National Football League

Litigation-Happy Culture Casts More Doubt on Rams’ Stadium Situation

As the Rams appear headed for an end to their multi-year lease after next season, and either go to a year-to-year arrangement or end their stay at the Edward Jones Dome, there’s bound to be an emotional roller coaster ride for fans who have a passionate attachment to football and their team.

Fans in Minnesota are seeing that situation right now. On Thursday, the Minnesota Supreme Court received documents from three litigation-minded citizens who filed suit against the sale of bonds to build a new stadium, the Minnesota Department of Management and Budget and the Minnesota Sports Facilities Authority. The Department of Budget argued in its filing that the sale of bonds was legal, while the three litigants – a former mayoral candidate who is an unemployed nurse, his non-practicing attorney wife and a former school board member – say that they “have a right to restrain a public official from the unlawful use of public funds,” according to the Minneapolis Star-Tribune.

If they get the delay they desire, the three litigious non-football fans could cause a one-year delay in stadium construction. As the Sports Facilities Authority filing noted, once again according to the Star-Tribune, the suit threatens “to disrupt the delicate timing of the bond issue and related transactions, creating delay and added costs, through meritless arguments that cause harm not because they are valid, but merely because they have been asserted.” If the suit goes forward, a planned 2016 opening for the new Vikings stadium would be pushed back at least until 2017 and perhaps longer.

There hasn’t been much argument in Atlanta as Falcons owner Arthur Blank prepares to finance 70-80 percent of a new stadium for his team. The government portion of the financing will come from a hotel-motel tax that’s already in place and has been used to pay for the existing Georgia Dome. Financing for a new Braves stadium in Cobb County, Ga., is under intense scrutiny from citizens and concerned (about being re-elected) politicians.

In San Francisco, the original plan to replace Candlestick Park came in 1997, when Eddie DeBartolo wanted to build a new stadium on Candlestick Point. That plan was rejected. The 49ers announced plans for their new stadium in 2006; they started negotiations with the city of Santa Clara in 2007, and will move in next fall, in 2014. It’s taken eight years from plans to move-in for the 49ers.

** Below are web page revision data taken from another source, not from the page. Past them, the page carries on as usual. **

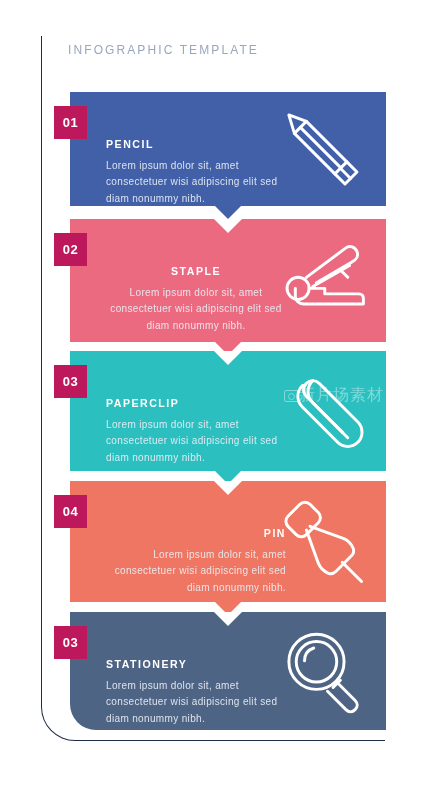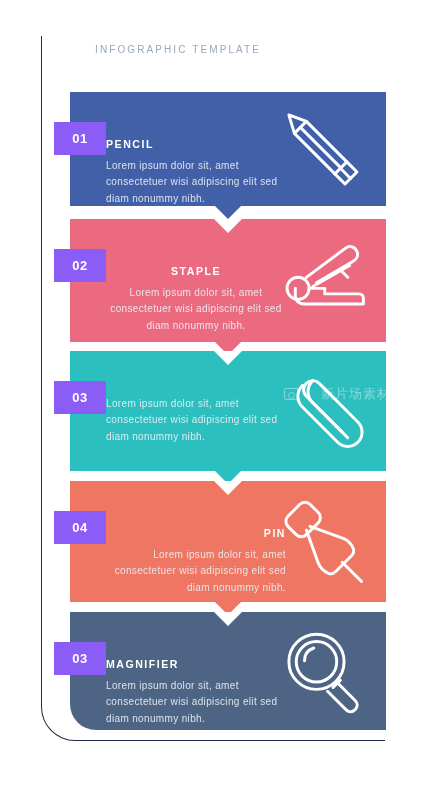"INFOGRAPHIC TEMPLATE" #subtitle { font-size: 10px -> 12px; margin-left: 27px -> none }
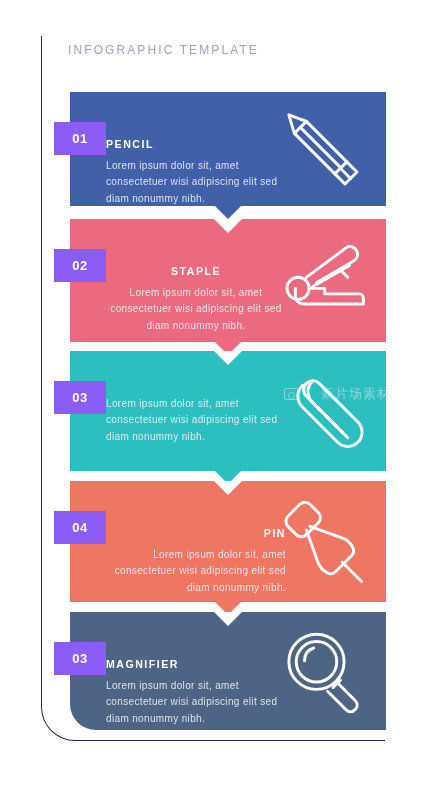"01" .badge { background: #8b5cf6 -> #be185d; top: 30px -> 14px; width: 52px -> 33px }
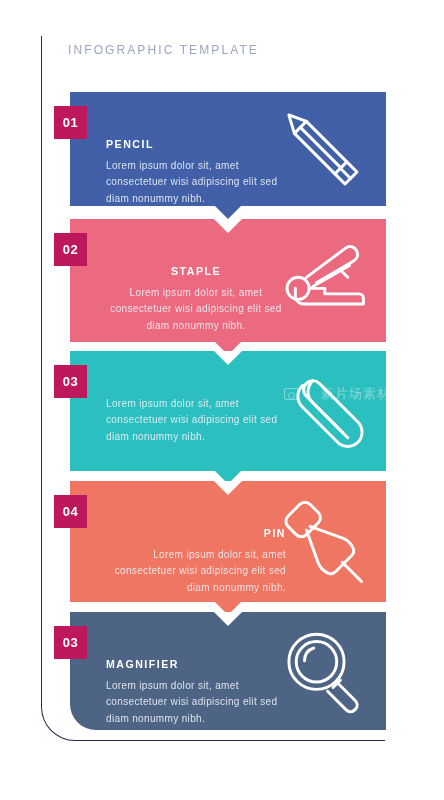"PAPERCLIP" div.r-title { html: none -> <div>PAPERCLIP</div> }
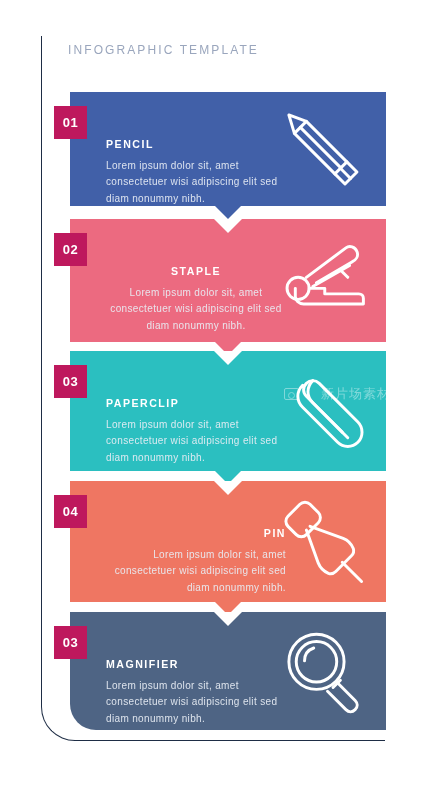"新片场素材" #watermark { font-size: 13px -> 16px; gap: 22px -> 0 }
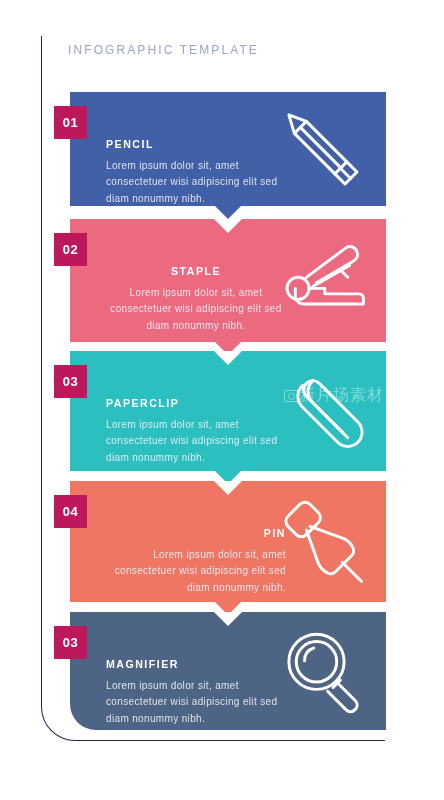"MAGNIFIER" div.r-title { text: MAGNIFIER -> STATIONERY }
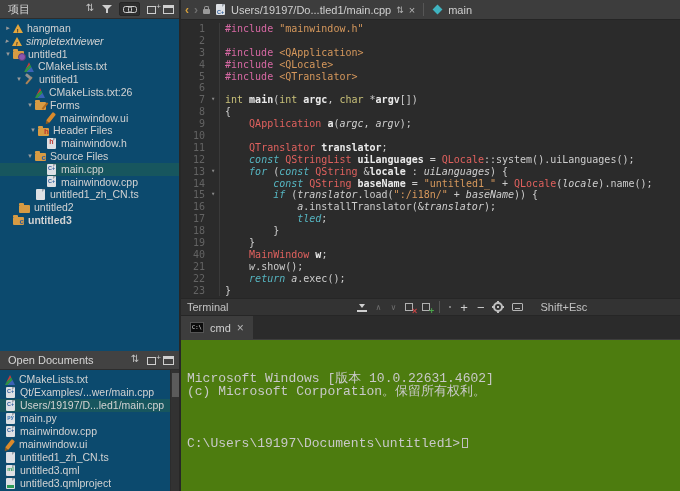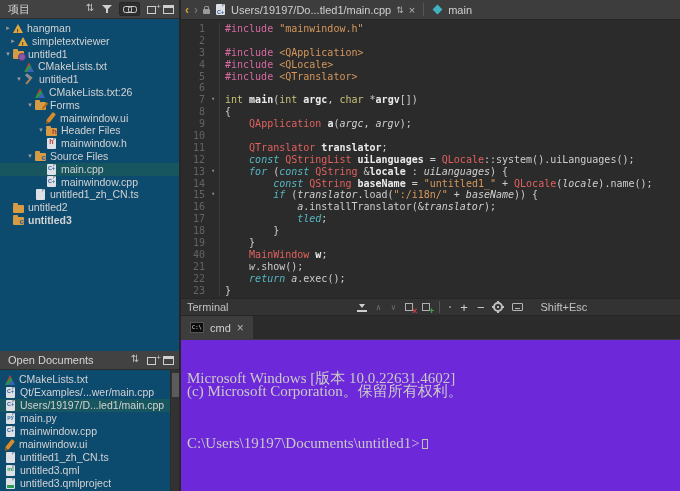"simpletextviewer" div.trow { font-style: none -> italic; padding-left: 8px -> 2px }
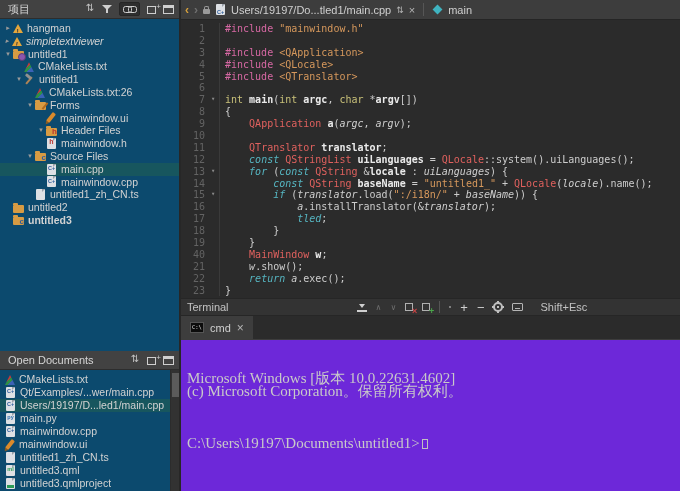"Header Files" div.trow { padding-left: 36px -> 28px }
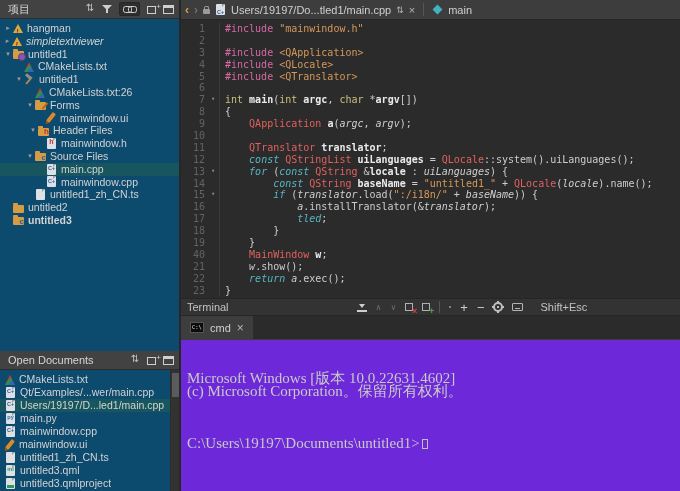"untitled2" div.trow { padding-left: 3px -> 9px }
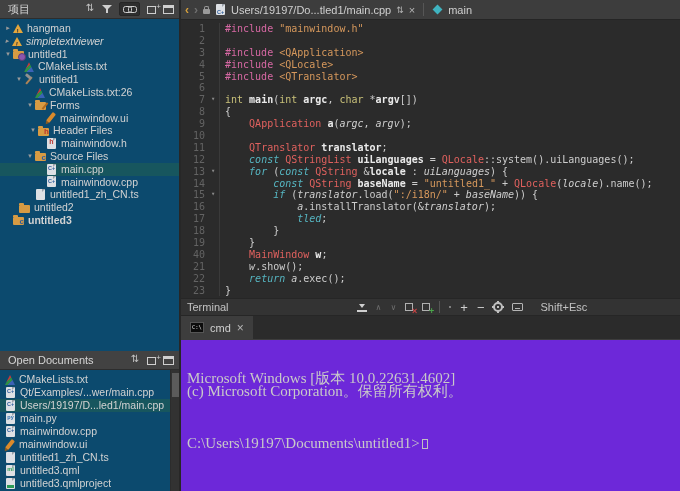"Microsoft Windows [版本 10.0.22631.4602]" .term-content { background: #6d28d9 -> #4d7c0f; font-family: Liberation Serif, serif -> Liberation Mono, monospace; font-size: 15px -> 13px }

There are always going to be litigants who will try to gum up with works when a sports team and the government try to build stadiums. Rarely, if ever, do we read about lawsuits filed against TIF financing for shopping centers, hotels or mixed-used developments. But when a sports team is involved, because people who have a lot of money own teams and people who make a lot of money play in them, and they’re so high-profile, lawsuit-minded citizens have a tendency to get involved. (As an aside, I find it curious that Stan Kroenke’s development company regularly uses TIF financing for shopping centers, and I’ve never heard of one lawsuit trying to prevent that financing because Kroenke is a billionaire who could build it himself.)

It’s already happened here in St. Louis. Retired St. Louis Post-Dispatch employee Fred Lindecke, who leads the charge for the Coalition Against Public Funding for Stadiums, utilized his time in the early 2000s to get laws enacted that require votes in St. Louis City and County for public funding for a stadium. That uproar was in response to the Cardinals asking for financing for their new stadium, which they ultimately paid for primarily out of their own pockets. Because the law is already in effect here, if we ever reach the point where St. Louis or St. Louis County funds would be requested to help keep the Rams in St. Louis, a vote would be necessary. And I think we all know that the public desire for funding a stadium in this economy is minimal.

That being said, the law is a good thing. If the Rams plan to stay in St. Louis and want funds from the region’s citizens, we’ll know if the populace wants to have one of the 32 NFL teams in our region, or if they feel like it’s not a necessary part of who we are.

We get a question or more in “The Fast Lane” pretty much every day: What’s the latest on the stadium situation? And the sad reality is that there isn’t a latest on the stadium situation, and may not be for years. It took Minnesota nearly a decade to get to this point, and they’re still lurching toward the finish line. It’s taken San Francisco 17 years from first proposal to moving in. The Arizona Cardinals moved to Phoenix with the promise of a new stadium in 1988, and moved into that stadium for the 2006 season. The Chargers have been asking for a new place to play for more than a decade, and even though San Diego knows they won’t get another Super Bowl until Qualcomm Stadium is replaced, they haven’t been able to pull the trigger on a new one. That’s with the knowledge that the Chargers can terminate their lease and leave after any season.

It’s not going to be an enjoyable ride for St. Louis football fans. If you’re one of those who won’t support the team until you know they’re staying in St. Louis, you’re going to have to be strong in your convictions if the team pulls out of its malaise and starts winning. And if you’re a big-time fan who really does care regardless of the lease situation, you’re going to have some gut-wrenching times over the next few years dealing with speculation about the team moving. Nobody knows what’s going to happen, but we can be sure of one thing: If a new stadium in St. Louis gets close, there will be someone ready to block it with a lawsuit.